## Work item
Nothing should be left out. Transcribe the entries exactly as written.

==== Exercise input

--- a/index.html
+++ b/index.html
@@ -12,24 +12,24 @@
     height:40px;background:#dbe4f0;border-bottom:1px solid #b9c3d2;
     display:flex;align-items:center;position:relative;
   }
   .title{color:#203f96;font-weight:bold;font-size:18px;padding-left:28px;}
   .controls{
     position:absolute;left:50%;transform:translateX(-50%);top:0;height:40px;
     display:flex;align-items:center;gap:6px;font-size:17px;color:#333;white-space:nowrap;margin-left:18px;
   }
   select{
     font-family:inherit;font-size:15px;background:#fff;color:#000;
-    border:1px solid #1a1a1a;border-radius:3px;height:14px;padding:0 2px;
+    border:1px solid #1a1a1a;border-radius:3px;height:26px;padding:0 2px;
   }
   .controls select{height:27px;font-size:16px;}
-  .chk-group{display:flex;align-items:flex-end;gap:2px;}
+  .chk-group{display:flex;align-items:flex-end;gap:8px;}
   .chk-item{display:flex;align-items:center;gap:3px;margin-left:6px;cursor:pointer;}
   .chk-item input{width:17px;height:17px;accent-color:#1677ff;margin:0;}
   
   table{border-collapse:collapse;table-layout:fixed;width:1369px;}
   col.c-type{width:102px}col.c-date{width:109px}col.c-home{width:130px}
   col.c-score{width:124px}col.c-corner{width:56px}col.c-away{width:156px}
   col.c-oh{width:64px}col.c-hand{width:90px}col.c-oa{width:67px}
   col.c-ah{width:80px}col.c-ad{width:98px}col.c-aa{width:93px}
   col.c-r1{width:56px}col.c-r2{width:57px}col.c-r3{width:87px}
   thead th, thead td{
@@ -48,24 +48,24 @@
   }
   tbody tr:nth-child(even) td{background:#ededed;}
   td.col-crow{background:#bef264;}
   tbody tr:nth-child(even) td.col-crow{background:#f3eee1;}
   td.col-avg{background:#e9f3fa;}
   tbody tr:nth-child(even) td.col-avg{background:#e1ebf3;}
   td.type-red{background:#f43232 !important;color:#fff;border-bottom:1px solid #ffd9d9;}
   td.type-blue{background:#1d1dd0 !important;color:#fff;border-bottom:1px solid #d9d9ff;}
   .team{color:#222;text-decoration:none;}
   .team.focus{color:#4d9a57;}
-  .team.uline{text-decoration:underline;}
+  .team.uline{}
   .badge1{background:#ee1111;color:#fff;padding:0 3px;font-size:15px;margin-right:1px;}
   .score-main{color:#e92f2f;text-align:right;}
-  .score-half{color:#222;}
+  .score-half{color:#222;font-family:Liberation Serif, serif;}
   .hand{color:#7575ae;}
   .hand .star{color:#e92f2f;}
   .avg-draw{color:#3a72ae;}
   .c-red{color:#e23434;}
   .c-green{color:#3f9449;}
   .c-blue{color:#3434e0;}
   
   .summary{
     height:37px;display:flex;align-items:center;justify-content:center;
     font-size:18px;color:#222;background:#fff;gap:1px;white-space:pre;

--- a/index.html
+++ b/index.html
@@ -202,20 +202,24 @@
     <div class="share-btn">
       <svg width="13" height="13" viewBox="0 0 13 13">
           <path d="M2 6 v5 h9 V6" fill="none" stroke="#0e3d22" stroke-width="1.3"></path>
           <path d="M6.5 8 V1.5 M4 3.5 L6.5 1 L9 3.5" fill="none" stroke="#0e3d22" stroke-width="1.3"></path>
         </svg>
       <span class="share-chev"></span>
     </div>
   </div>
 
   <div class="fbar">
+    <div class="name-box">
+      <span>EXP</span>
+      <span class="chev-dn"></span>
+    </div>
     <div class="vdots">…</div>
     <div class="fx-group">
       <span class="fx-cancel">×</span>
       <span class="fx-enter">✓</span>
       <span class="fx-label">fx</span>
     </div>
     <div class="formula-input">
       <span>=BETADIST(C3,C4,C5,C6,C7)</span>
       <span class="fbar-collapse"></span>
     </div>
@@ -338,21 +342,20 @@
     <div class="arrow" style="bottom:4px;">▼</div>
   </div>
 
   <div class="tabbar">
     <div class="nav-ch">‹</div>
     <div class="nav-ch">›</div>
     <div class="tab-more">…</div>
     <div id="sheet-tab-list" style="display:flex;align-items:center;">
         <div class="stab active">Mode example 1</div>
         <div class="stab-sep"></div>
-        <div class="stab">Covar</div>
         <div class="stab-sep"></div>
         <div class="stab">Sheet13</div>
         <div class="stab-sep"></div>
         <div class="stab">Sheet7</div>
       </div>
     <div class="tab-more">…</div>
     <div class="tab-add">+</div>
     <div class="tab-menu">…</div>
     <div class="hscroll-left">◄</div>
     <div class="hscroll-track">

========

## Written solution
--- a/index.html
+++ b/index.html
@@ -12,24 +12,24 @@
     height:40px;background:#dbe4f0;border-bottom:1px solid #b9c3d2;
     display:flex;align-items:center;position:relative;
   }
   .title{color:#203f96;font-weight:bold;font-size:18px;padding-left:28px;}
   .controls{
     position:absolute;left:50%;transform:translateX(-50%);top:0;height:40px;
     display:flex;align-items:center;gap:6px;font-size:17px;color:#333;white-space:nowrap;margin-left:18px;
   }
   select{
     font-family:inherit;font-size:15px;background:#fff;color:#000;
-    border:1px solid #1a1a1a;border-radius:3px;height:14px;padding:0 2px;
+    border:1px solid #1a1a1a;border-radius:3px;height:26px;padding:0 2px;
   }
   .controls select{height:27px;font-size:16px;}
-  .chk-group{display:flex;align-items:flex-end;gap:2px;}
+  .chk-group{display:flex;align-items:flex-end;gap:8px;}
   .chk-item{display:flex;align-items:center;gap:3px;margin-left:6px;cursor:pointer;}
   .chk-item input{width:17px;height:17px;accent-color:#1677ff;margin:0;}
   
   table{border-collapse:collapse;table-layout:fixed;width:1369px;}
   col.c-type{width:102px}col.c-date{width:109px}col.c-home{width:130px}
   col.c-score{width:124px}col.c-corner{width:56px}col.c-away{width:156px}
   col.c-oh{width:64px}col.c-hand{width:90px}col.c-oa{width:67px}
   col.c-ah{width:80px}col.c-ad{width:98px}col.c-aa{width:93px}
   col.c-r1{width:56px}col.c-r2{width:57px}col.c-r3{width:87px}
   thead th, thead td{
@@ -48,24 +48,24 @@
   }
   tbody tr:nth-child(even) td{background:#ededed;}
   td.col-crow{background:#bef264;}
   tbody tr:nth-child(even) td.col-crow{background:#f3eee1;}
   td.col-avg{background:#e9f3fa;}
   tbody tr:nth-child(even) td.col-avg{background:#e1ebf3;}
   td.type-red{background:#f43232 !important;color:#fff;border-bottom:1px solid #ffd9d9;}
   td.type-blue{background:#1d1dd0 !important;color:#fff;border-bottom:1px solid #d9d9ff;}
   .team{color:#222;text-decoration:none;}
   .team.focus{color:#4d9a57;}
-  .team.uline{text-decoration:underline;}
+  .team.uline{}
   .badge1{background:#ee1111;color:#fff;padding:0 3px;font-size:15px;margin-right:1px;}
   .score-main{color:#e92f2f;text-align:right;}
-  .score-half{color:#222;}
+  .score-half{color:#222;font-family:Liberation Serif, serif;}
   .hand{color:#7575ae;}
   .hand .star{color:#e92f2f;}
   .avg-draw{color:#3a72ae;}
   .c-red{color:#e23434;}
   .c-green{color:#3f9449;}
   .c-blue{color:#3434e0;}
   
   .summary{
     height:37px;display:flex;align-items:center;justify-content:center;
     font-size:18px;color:#222;background:#fff;gap:1px;white-space:pre;

--- a/index.html
+++ b/index.html
@@ -202,20 +202,24 @@
     <div class="share-btn">
       <svg width="13" height="13" viewBox="0 0 13 13">
           <path d="M2 6 v5 h9 V6" fill="none" stroke="#0e3d22" stroke-width="1.3"></path>
           <path d="M6.5 8 V1.5 M4 3.5 L6.5 1 L9 3.5" fill="none" stroke="#0e3d22" stroke-width="1.3"></path>
         </svg>
       <span class="share-chev"></span>
     </div>
   </div>
 
   <div class="fbar">
+    <div class="name-box">
+      <span>EXP</span>
+      <span class="chev-dn"></span>
+    </div>
     <div class="vdots">…</div>
     <div class="fx-group">
       <span class="fx-cancel">×</span>
       <span class="fx-enter">✓</span>
       <span class="fx-label">fx</span>
     </div>
     <div class="formula-input">
       <span>=BETADIST(C3,C4,C5,C6,C7)</span>
       <span class="fbar-collapse"></span>
     </div>
@@ -338,21 +342,20 @@
     <div class="arrow" style="bottom:4px;">▼</div>
   </div>
 
   <div class="tabbar">
     <div class="nav-ch">‹</div>
     <div class="nav-ch">›</div>
     <div class="tab-more">…</div>
     <div id="sheet-tab-list" style="display:flex;align-items:center;">
         <div class="stab active">Mode example 1</div>
         <div class="stab-sep"></div>
-        <div class="stab">Covar</div>
         <div class="stab-sep"></div>
         <div class="stab">Sheet13</div>
         <div class="stab-sep"></div>
         <div class="stab">Sheet7</div>
       </div>
     <div class="tab-more">…</div>
     <div class="tab-add">+</div>
     <div class="tab-menu">…</div>
     <div class="hscroll-left">◄</div>
     <div class="hscroll-track">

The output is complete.